JEFFREY STRUCTURES, INC.
v.
GRIMALDI ET UX., APPELLANTS.



Appeal, No. 120, April T., 1958, from judgment of Court of Common Pleas of Allegheny County, April T., 1957, No. 122, in case of Jeffrey Structures, Inc. v. Sebastiano Grimaldi et ux. Judgment affirmed.

COUNSEL

Louis Vaira, with him Franklyn E. Conflenti, for appellants.

David R. Levin, for appellee.

Before Rhodes, P.j., Hirt, Gunther, Wright, Woodside, Ervin, and Watkins, JJ.

Author: Watkins

[ 186 Pa. Super. Page 438]

OPINION BY WATKINS, J.

This is an appeal from an order of the Court of Common Pleas of Allegheny County entering judgment on the pleadings in an assumpsit action in favor of the appellee in the amount of Five Thousand ($5000) Dollars.

[ 186 Pa. Super. Page 439]

The action in assumpsit was brought by Jeffrey Structures, Inc., the appellee, to rescind an agreement for the sale of land and to recover the hand money paid to Sebastiano Grimaldi and Grace Grimaldi, his wife, the appellants, under the said agreement, and also to recover expenses alleged to have been incurred by the appellee company.

The appellants admit in the pleadings that they were and are the owners of certain real estate situate in Hampton Township, Allegheny County; that on June 28, 1955 they and the appellee company entered into a written agreement whereby they agreed to sell this land to the Jeffrey Structures, Inc.; and the appellee paid the Grimaldis $5000 hand money at the time of the execution of the agreement of sale.

By the terms of the agreement, the appellants agreed "to execute and deliver a good and sufficient deed of general warranty for said described premises... Title to the same to be good and free of all encumbrances with the exceptions of the reservation of sale of coal and mining rights as herein set forth."

The complaint alleges that the appellants are unable to perform their obligation because of the existence of certain encumbrances.

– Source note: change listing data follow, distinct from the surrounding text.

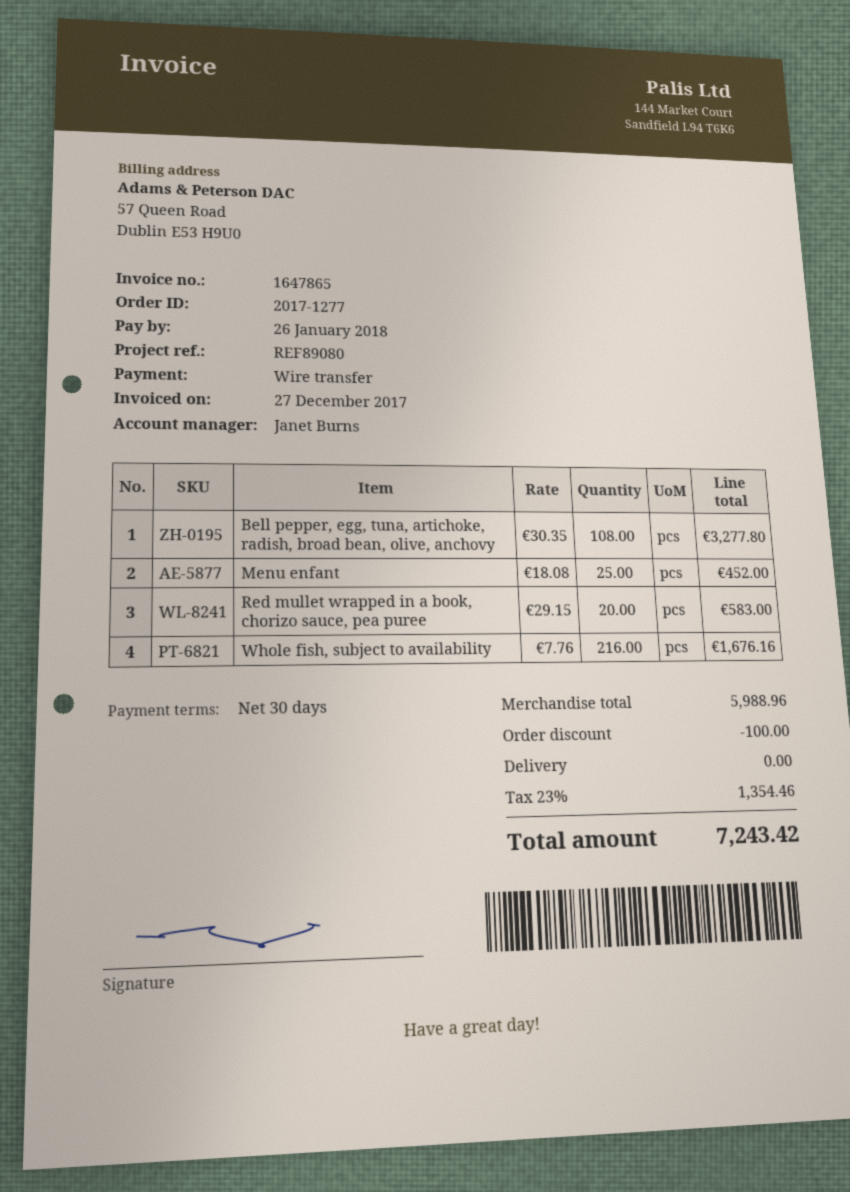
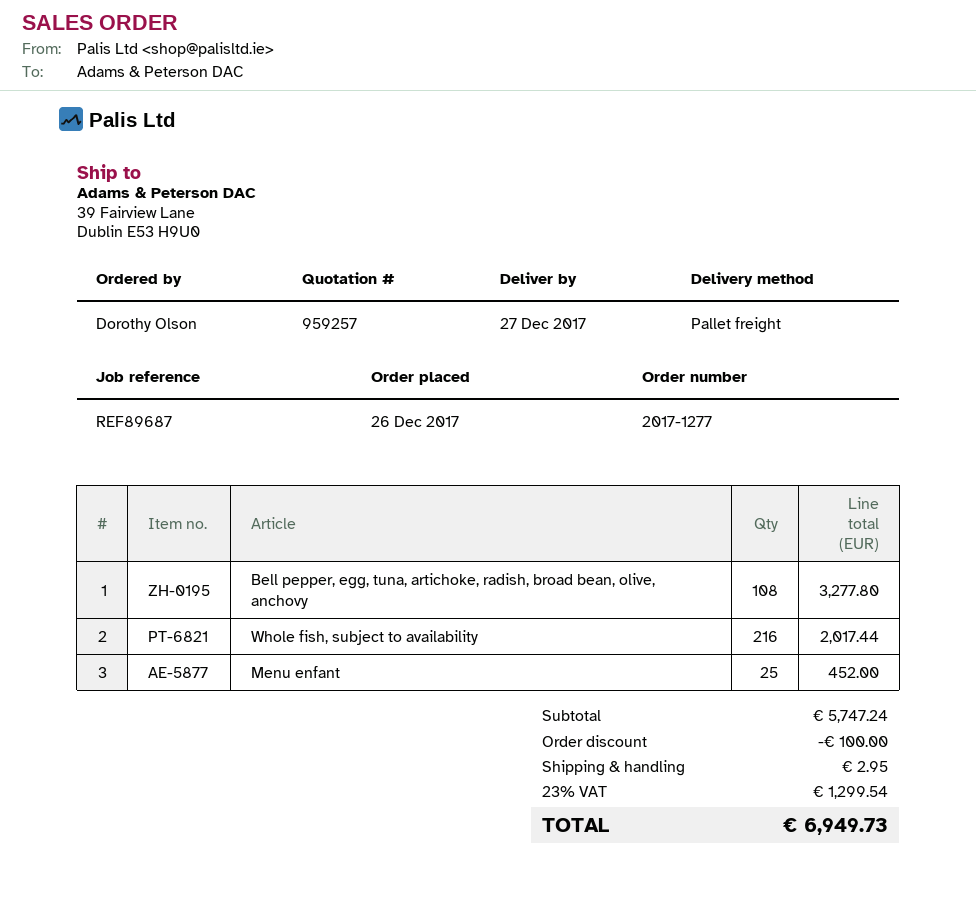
reference: REF89080 -> REF89687
Red mullet wrapped in a book, chorizo sauce, pea puree: 20 for 583.00 -> none
Whole fish, subject to availability: 216 for 1676.16 -> 216 for 2017.44
subtotal: 5988.96 -> 5747.24
shipping: 0.00 -> 2.95
tax: 23% = 1354.46 -> 23% = 1299.54
total: 7243.42 -> 6949.73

The appellants admit the existence of these matters but deny that they are encumbrances affecting the marketability of the title.

The only one of the alleged encumbrances involved in this appeal is the fact that a deed in 1853 in appellants' chain of title contains a restriction providing that the sale of the property and the conveyance thereof shall become void and of no effect should the grantee, his heirs or assigns, at any time permit or suffer the premises or any part thereof to be used, occupied or enjoyed ...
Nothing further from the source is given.